こんな映画は見ちゃいけない!

映画ライター・福本ジローによる、ハリウッドの大作から日本映画の小品までスポットを当てる新作映画専門批評サイト。

ザ・レイド

otello2012-09-15

ザ・レイド THE RAID

監督 ギャレス・エヴァンス
出演 イコ・ウワイス/ジョー・タスリム/ドニー・アラムシャー/ヤヤン・ルヒアン/ピエール・グルノ/テガール・サトリヤ/レイ・サヘタピー
ナンバー 228
批評 ネタばれ注意! 結末に触れています

撃つ、絞める、斬る、殴る、刺す、打つ、蹴る、投げる、へし折るetc. チンピラと警官がマシンガンをぶっ放し、スナイパーが狙撃し、拳銃を乱射する激しい銃撃戦。ナタを振りおろし、ナイフで切りつけ、トンファを突きあげる大乱闘。その上達人同士の果たし合いまで100分間のノンストップ・バトルアクションは瞬きを忘れてしまうほどの速さと力強さを備えている。カンフーでも空手でもムエタイでもない、防御と攻撃が表裏一体となった流麗かつ実践的なインドネシアの必殺拳・シラットを基本にした格闘シーンは目を見張るアイデアにあふれ、このジャンルにはまだまだ未知の可能性が残されていることに気づかされた。

ギャングのボスが管理する高層アパートに20名の武装警官隊が突入する。しかしギャング側が応戦、退路を絶たれた警官隊は一人また一人と落命していく。そんな中、若き隊員・ラマは得意の武術でチンピラどもを倒していく。

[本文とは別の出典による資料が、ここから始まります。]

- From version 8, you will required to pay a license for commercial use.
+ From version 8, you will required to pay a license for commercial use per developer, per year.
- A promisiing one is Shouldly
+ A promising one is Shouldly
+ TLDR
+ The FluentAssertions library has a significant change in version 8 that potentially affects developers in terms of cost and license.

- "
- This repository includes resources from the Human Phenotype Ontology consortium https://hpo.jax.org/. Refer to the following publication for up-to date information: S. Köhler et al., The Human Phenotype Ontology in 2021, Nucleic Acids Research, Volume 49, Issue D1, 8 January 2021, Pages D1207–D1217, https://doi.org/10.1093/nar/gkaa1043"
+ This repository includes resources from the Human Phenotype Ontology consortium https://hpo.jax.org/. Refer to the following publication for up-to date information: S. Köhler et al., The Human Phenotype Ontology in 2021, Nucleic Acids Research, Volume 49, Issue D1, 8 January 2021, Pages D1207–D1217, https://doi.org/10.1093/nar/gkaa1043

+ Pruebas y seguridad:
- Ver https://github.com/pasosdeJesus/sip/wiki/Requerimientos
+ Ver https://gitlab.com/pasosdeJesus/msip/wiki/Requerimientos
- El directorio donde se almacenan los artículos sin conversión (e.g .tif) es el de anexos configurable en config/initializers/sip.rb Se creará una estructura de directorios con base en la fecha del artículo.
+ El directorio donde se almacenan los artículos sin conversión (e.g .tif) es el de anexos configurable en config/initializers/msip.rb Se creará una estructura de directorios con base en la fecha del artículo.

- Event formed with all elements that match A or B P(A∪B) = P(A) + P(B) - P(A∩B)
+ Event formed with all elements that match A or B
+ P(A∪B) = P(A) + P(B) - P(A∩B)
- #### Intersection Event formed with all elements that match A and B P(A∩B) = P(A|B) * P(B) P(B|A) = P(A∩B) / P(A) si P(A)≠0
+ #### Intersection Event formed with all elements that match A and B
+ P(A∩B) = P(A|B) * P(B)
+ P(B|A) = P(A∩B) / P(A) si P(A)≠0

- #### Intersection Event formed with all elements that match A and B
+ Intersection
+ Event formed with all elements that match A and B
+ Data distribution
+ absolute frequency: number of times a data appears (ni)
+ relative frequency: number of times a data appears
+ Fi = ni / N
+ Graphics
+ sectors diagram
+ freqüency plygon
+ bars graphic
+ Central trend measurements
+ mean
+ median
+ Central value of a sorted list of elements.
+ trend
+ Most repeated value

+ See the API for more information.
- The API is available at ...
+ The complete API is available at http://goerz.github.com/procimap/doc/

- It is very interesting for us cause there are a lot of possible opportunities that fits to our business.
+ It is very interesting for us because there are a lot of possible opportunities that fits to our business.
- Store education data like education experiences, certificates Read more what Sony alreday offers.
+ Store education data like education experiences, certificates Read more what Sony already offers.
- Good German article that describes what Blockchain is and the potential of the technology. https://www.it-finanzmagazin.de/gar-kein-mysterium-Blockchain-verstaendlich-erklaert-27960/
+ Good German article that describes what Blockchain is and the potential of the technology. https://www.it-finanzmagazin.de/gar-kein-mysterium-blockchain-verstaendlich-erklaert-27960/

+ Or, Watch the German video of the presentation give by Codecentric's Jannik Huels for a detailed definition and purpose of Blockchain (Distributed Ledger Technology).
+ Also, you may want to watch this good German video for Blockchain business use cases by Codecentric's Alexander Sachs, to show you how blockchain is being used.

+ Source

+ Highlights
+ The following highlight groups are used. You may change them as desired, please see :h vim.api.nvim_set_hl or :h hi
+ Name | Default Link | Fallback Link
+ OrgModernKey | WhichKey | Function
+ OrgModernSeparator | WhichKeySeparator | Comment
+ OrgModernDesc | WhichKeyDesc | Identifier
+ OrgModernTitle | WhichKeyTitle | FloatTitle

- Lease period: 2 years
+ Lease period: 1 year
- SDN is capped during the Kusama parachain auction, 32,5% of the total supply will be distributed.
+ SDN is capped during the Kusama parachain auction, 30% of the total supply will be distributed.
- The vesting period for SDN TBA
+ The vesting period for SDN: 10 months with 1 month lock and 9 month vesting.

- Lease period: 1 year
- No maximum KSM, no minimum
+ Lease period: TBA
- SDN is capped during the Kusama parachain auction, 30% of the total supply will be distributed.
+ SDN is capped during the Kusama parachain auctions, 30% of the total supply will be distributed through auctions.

狭い廊下で刃物を振りかざす10人以上のチンピラに単身突撃するラマ。体のあらゆる部分を使って打撃を加え、関節をひねり、急所を抉っていく。同時に負傷した仲間をかばいながら、床にもぐり、窓から飛び、壁に隠れ、数的に勝るギャングたちを次々に仕留めていく。火器に頼らず、かといって相手の虚を突くでもなく、イーブンな条件で闘いを挑むあたり、男の美学すら感じさせてくれる。

◆ネタばれ注意! 以下 結末に触れています◆

大挙襲ってくるチンピラをあらかた片付けるが、警官隊の生存者もラマのほか数人のみ。さらにラマには、衝撃の事実を知ったのちに、最強の殺し屋・マッドドッグとの最終決戦が待ち受ける。小汚い外見とは裏腹に、武器や小道具よりあくまで素手で決着をつけようとするマッドドッグの圧倒的なスピードとテクニックはこの映画のもう一つの見どころだ。ラマを演じるイコ・ウワイスをはじめ、主要登場人物が驚異的な身体能力で危険なスタントにチャレンジし続けるサービス精神と、変に感傷的にならずひたすら活劇に徹した演出の潔さに、最後までスクリーンにくぎ付けになってしまった。